Using Technology to Deepen Democracy, Using Democracy to Ensure Technology Benefits Us All

Thursday, August 02, 2007

Serious As A Heart Attack

Upgraded from Comments, my squabble with silly Singularitarianism, it would seem, continues...

From a comment this morning, a complaint which curiously echoes others:

[F]or one who does not take weird robot cults seriously, you certainly write about them a lot.

I'm hearing this complaint quite a bit from Superlative Technology partisans and sub(cult)ural futurists lately. It's hard to know if this is really a difficult phenomenon for you all to grasp or if you're just trying rather desperately to change the subject here.

Just in case your perplexity is real: Of course I take Extropians, Singularitarians, transhumanists, and all the rest seriously.

As seriously as a heart attack.

I've been critiquing sub(cult)ural, transcendentalizing, Superlative, bioconservative, retro-futurist, reductionist, technocratic, and other anti-democratizing or irrationalist modes of technodevelopmental discourse and practice for a decade and a half.

I take very seriously the damage I think they can do, the false and obfuscatory frames they can popularize, the skewed priorities they can inspire, the fearful and hateful passions they can indulge in the face of radical technoscientific change, the rationales they offer up to incumbents eager to rationalize their unearned privileges, the anti-democratizing attitudes and practices they can inspire.

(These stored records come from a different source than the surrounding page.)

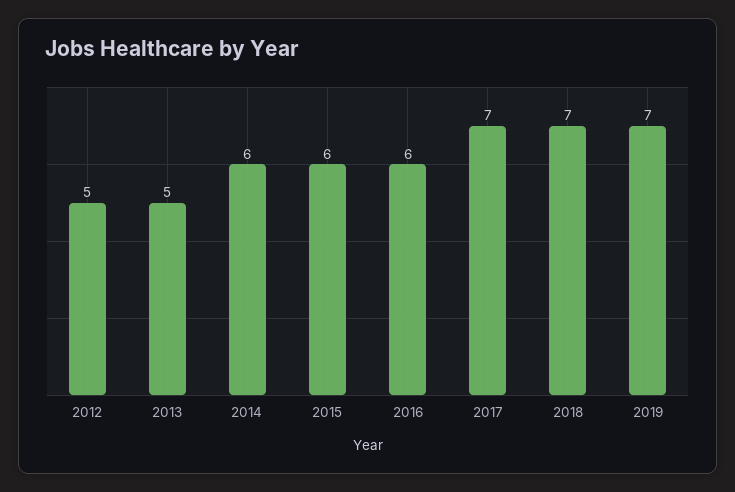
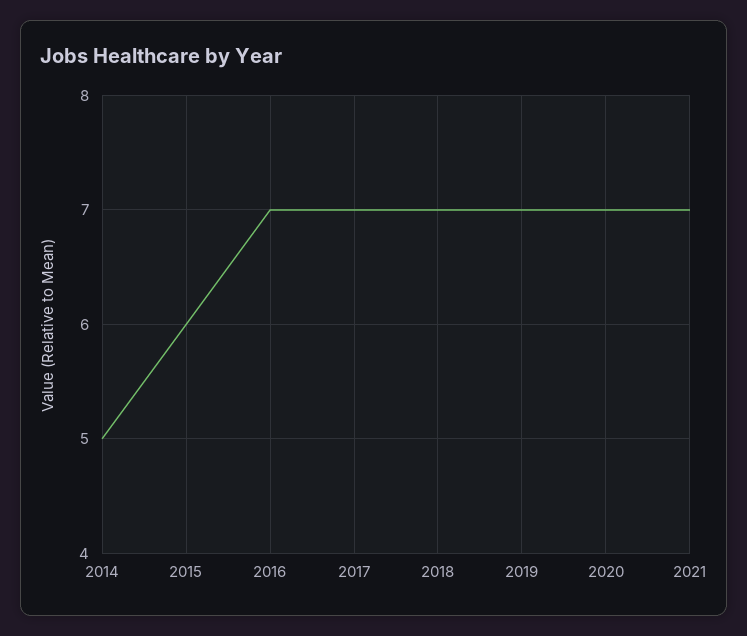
2012: 5 -> none
2013: 5 -> none
2014: 6 -> 5
2016: 6 -> 7
2020: none -> 7
2021: none -> 7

I take very seriously the way they derange technodevelopmental discourse at the very moment when technoscience must be democratized else it destroys the open world, or living world altogether.

Against these attitudes, distortions, indulgences and so on I have also tried to delineate positive, hopeful technoprogressive alternatives. I don't mind at all that some transhumanists (especially the more sensible democratic transhumanists, so-called) have discerned a measure of sense and derived a measure of pleasure from some of my technoprogressive writing.

I hope that at least some True Believers, self-appointed techno-elites, sub(cult)ural technophiliacs, techno-transcendentalists, silly boys-with-their-toys, Priestly as opposed to pragmatist champions of science, and technocentric opponents ("reluctant" or otherwise) of democracy will be nudged through their engagement with my writing into the incomparably more useful peer-to-peer planetary technodevelopmental struggle to democratize technoscientific change, to distribute the costs, risks, and benefits of technoscientific change more fairly, to celebrate planetary p2p-multiculture, and to universalize the scene of informed nonduressed consent to prosthetic self-determination.

Nobody needs to join a robot cult to participate in the great shared but diverse work of democratic, social, and technoscientific progress. And those robot cultists who do participate in that work will, at the very least, need to estheticize and privatize their religiosity like everybody else does in a secular multicultural planetary society. This means they really should stop confusing their marginality for indispensability, their quirky sub(cult)ural attitudes for "unbiased" science, and their idiosyncratic indulgences and rituals (which I do not doubt are perfectly edifying for them personally, and which I am quite happy to celebrate as part of humanity's rich existential tapestry as far as that goes, even when these particular edifications don't particularly appeal to me personally) for Serious pragmatic policy discourse.